(TASK)
Among the lines of the data below, count those that hold the word "last". Answer with the number alone.

(DATA SECTION)
════════
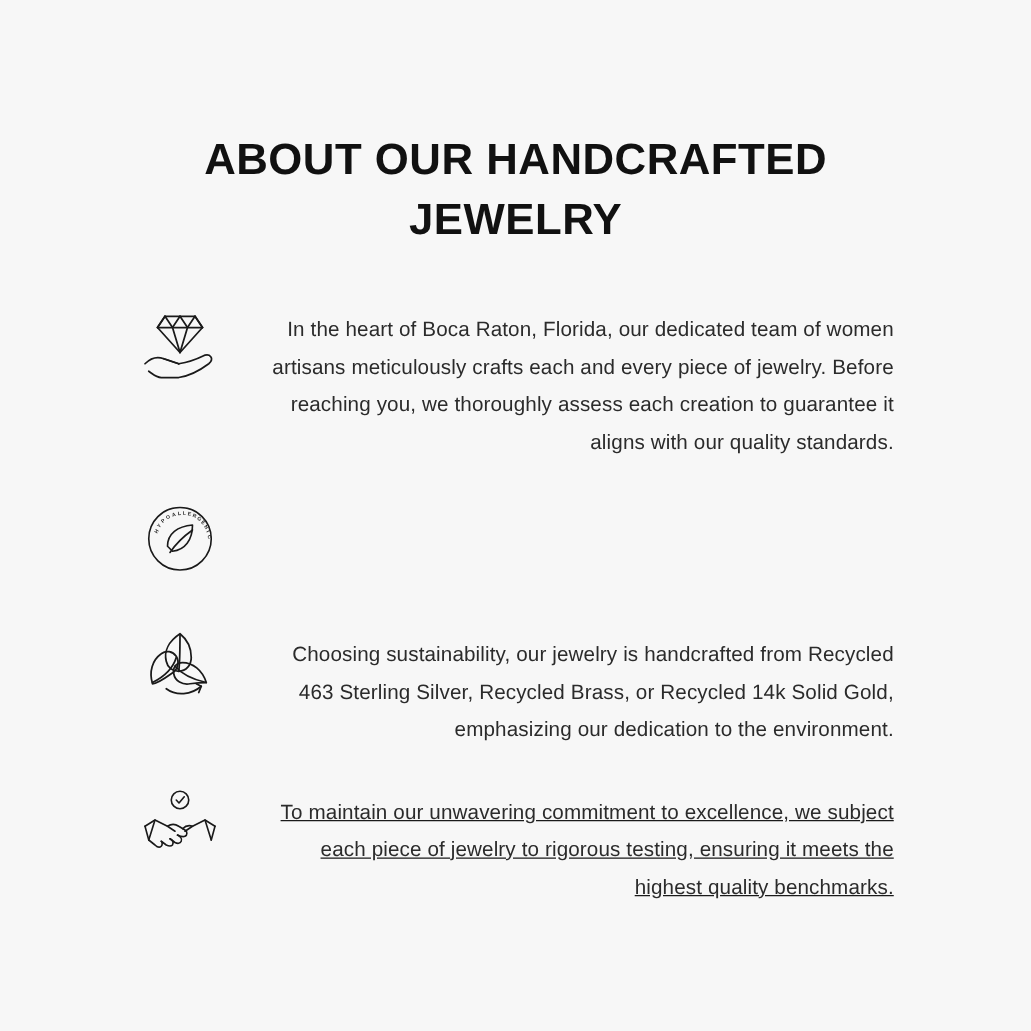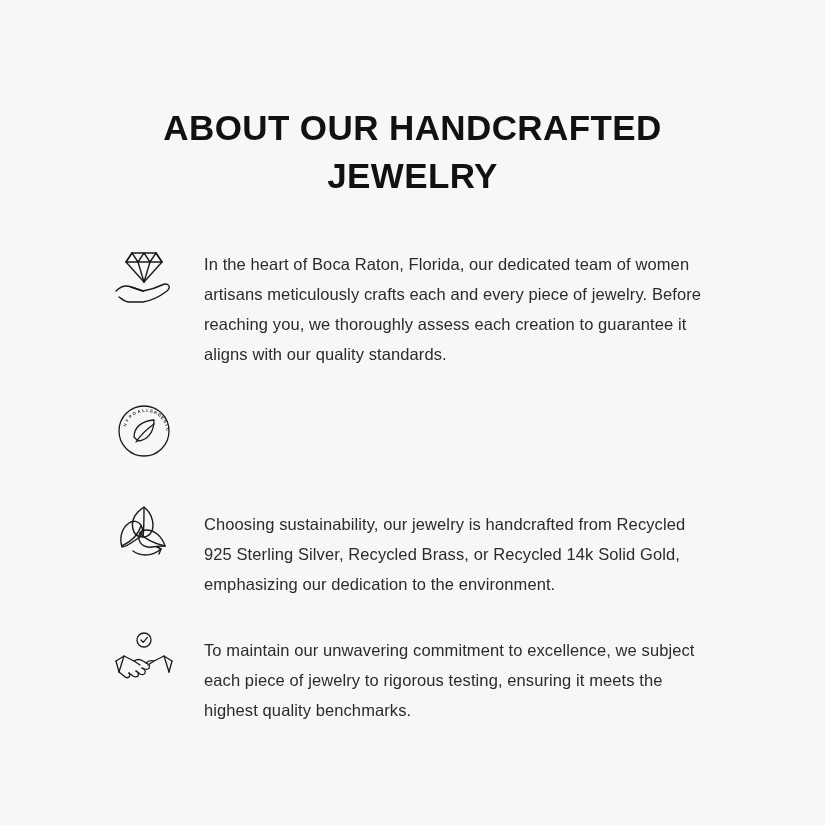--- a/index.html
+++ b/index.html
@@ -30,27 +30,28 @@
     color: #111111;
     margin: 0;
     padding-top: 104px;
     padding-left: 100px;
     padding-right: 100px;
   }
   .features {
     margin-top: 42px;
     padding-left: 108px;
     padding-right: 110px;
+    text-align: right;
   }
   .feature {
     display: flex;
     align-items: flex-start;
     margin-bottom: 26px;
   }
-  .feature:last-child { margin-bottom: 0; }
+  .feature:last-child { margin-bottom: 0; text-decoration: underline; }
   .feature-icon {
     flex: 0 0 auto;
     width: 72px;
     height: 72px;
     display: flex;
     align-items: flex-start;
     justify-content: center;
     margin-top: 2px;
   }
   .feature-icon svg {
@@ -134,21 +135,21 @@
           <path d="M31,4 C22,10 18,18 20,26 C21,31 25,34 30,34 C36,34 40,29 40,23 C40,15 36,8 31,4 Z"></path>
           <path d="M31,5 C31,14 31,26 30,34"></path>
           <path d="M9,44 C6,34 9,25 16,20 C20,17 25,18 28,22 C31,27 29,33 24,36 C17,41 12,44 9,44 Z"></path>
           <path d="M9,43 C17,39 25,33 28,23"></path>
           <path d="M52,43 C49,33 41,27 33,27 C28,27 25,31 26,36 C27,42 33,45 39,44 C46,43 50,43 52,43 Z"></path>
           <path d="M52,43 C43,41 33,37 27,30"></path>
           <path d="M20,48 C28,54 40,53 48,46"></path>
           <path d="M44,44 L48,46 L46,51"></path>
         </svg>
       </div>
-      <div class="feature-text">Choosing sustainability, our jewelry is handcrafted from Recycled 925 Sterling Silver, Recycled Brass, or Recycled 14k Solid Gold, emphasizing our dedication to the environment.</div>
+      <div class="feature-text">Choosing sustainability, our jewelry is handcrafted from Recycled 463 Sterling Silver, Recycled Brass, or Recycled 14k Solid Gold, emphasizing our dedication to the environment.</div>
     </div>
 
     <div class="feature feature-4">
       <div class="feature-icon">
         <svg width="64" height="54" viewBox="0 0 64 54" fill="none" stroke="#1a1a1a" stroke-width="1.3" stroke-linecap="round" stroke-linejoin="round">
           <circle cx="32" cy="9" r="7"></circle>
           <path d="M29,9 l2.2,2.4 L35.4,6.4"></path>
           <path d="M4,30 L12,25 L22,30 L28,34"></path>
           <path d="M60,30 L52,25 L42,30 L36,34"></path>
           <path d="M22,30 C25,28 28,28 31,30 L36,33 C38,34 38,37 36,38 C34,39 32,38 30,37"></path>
════════
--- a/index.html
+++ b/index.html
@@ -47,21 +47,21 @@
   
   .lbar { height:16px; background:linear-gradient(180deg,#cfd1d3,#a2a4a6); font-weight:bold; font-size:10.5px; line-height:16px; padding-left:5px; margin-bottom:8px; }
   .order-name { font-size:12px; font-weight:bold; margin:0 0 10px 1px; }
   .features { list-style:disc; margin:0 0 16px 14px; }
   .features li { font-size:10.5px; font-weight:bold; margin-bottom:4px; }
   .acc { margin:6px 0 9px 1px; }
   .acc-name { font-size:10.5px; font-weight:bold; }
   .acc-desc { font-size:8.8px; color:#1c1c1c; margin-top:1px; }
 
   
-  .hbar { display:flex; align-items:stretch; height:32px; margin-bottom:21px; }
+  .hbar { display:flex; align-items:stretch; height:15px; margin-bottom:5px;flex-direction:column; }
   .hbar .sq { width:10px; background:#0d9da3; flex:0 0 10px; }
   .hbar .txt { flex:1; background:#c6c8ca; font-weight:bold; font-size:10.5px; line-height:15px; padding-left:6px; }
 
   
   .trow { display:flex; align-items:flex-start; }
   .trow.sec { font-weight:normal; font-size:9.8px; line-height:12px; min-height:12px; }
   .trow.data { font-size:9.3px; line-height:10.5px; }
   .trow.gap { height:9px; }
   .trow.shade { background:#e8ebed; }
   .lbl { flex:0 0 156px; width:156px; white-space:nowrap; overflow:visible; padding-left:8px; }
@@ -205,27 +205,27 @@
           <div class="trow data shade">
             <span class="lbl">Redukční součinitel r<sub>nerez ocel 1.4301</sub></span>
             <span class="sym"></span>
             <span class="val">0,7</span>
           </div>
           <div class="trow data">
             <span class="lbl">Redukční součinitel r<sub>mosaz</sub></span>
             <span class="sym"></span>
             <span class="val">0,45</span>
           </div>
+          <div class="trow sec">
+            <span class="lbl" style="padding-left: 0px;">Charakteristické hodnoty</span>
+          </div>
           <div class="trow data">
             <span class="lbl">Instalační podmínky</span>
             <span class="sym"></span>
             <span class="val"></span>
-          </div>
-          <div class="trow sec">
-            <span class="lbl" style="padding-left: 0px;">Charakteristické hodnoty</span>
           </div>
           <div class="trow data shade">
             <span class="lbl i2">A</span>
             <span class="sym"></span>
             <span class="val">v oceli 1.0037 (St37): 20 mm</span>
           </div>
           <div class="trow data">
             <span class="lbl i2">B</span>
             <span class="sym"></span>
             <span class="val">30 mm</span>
════════
(EXERCISE OUTPUT)
2